Although ZINB identifies more genes (76) to be statistically significant than resampling on this dataset, it is unlikely that this excess is attributable to a large number of false positives. To evaluate the susceptibility of ZINB to generate false positives, we performed a comparison between replicates from the same condition by dividing the 6 in-vitro datasets into 2 groups (3+3). In this case, we expect to find no hits because there are (presumably) no biological differences. ZINB analysis identified only 15 genes as significantly different (padj<0.05), which suggests that the overall false positive rate for ZINB is quite low and probably reflects noise inherent in the data itself. Even resampling, when run on the same data (3 in-vitro vs. 3 in-vitro) for comparison, yielded 9 significant genes, which are presumably false positives.

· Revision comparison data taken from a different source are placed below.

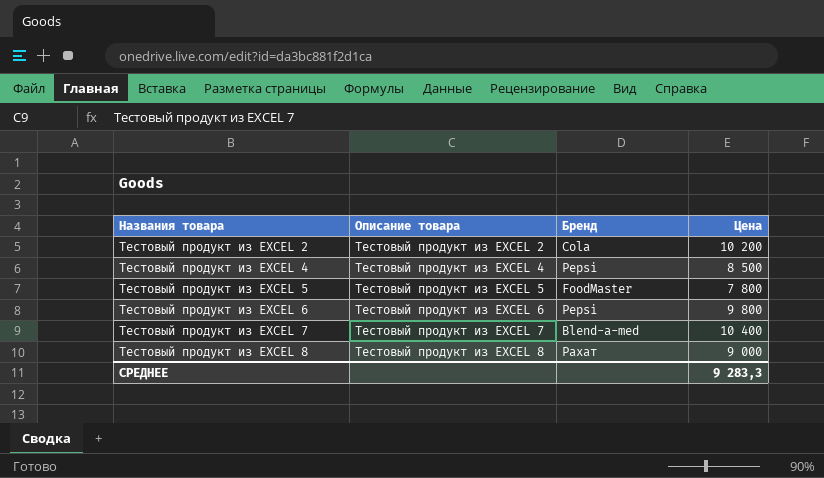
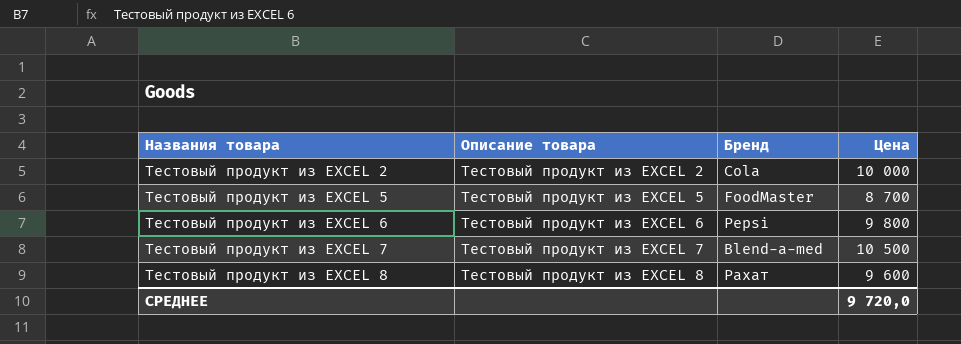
row Тестовый продукт из EXCEL 4: Тестовый продукт из EXCEL 4 | Pepsi | 8 500 -> none
Тестовый продукт из EXCEL 2 | Цена: 10 200 -> 10 000
Тестовый продукт из EXCEL 5 | Цена: 7 800 -> 8 700
Тестовый продукт из EXCEL 7 | Цена: 10 400 -> 10 500
Тестовый продукт из EXCEL 8 | Цена: 9 000 -> 9 600
СРЕДНЕЕ | Цена: 9 283,3 -> 9 720,0

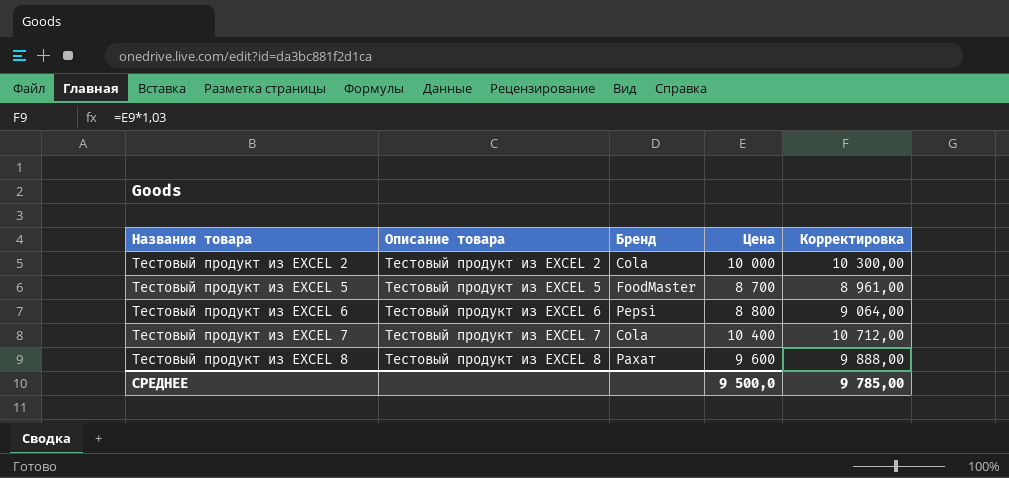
column Корректировка | formula: none -> [Цена] * 1,03
Тестовый продукт из EXCEL 6 | Цена: 9 800 -> 8 800
Тестовый продукт из EXCEL 7 | Бренд: Blend-a-med -> Cola
Тестовый продукт из EXCEL 7 | Цена: 10 500 -> 10 400
СРЕДНЕЕ | Цена: 9 720,0 -> 9 500,0

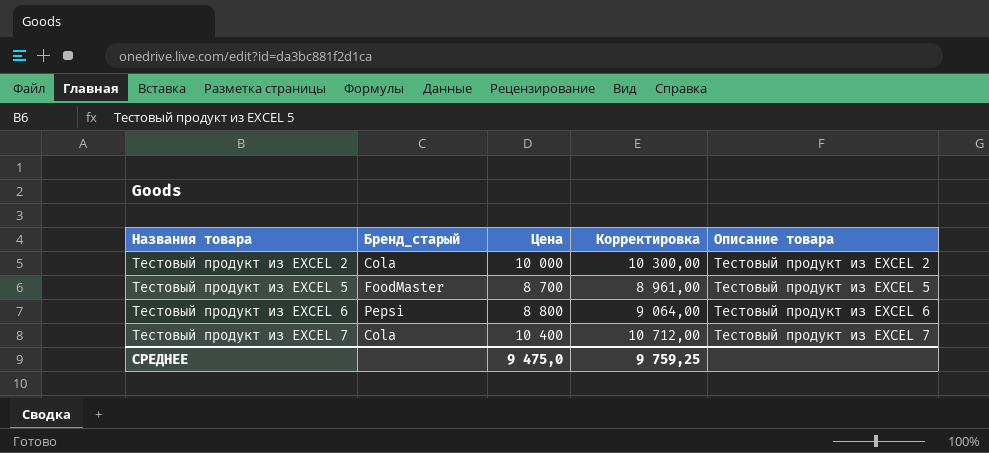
column name: Бренд -> Бренд_старый
column Описание товара | position: 2 -> 5
row Тестовый продукт из EXCEL 8: Тестовый продукт из EXCEL 8 | Рахат | 9 600 | 9 888,00 -> none
СРЕДНЕЕ | Цена: 9 500,0 -> 9 475,0
СРЕДНЕЕ | Корректировка: 9 785,00 -> 9 759,25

Adjustment for differences in saturation among datasets

In real TnSeq experiments, it frequently happens that some datasets are less saturated than others. For example, there is often loss of diversity when passaging a Tn library through an animal model, possibly due to bottlenecking during infection or dissemination to target organs. TTR normalization was developed to reduce the sensitivity of the resampling method to differences in saturation levels of datasets. However, this type of normalization would be expected to exacerbate the detection of differences by ZINB. To compensate for this, we include offsets in the models that take into account the global level of saturation and non-zero mean for each dataset.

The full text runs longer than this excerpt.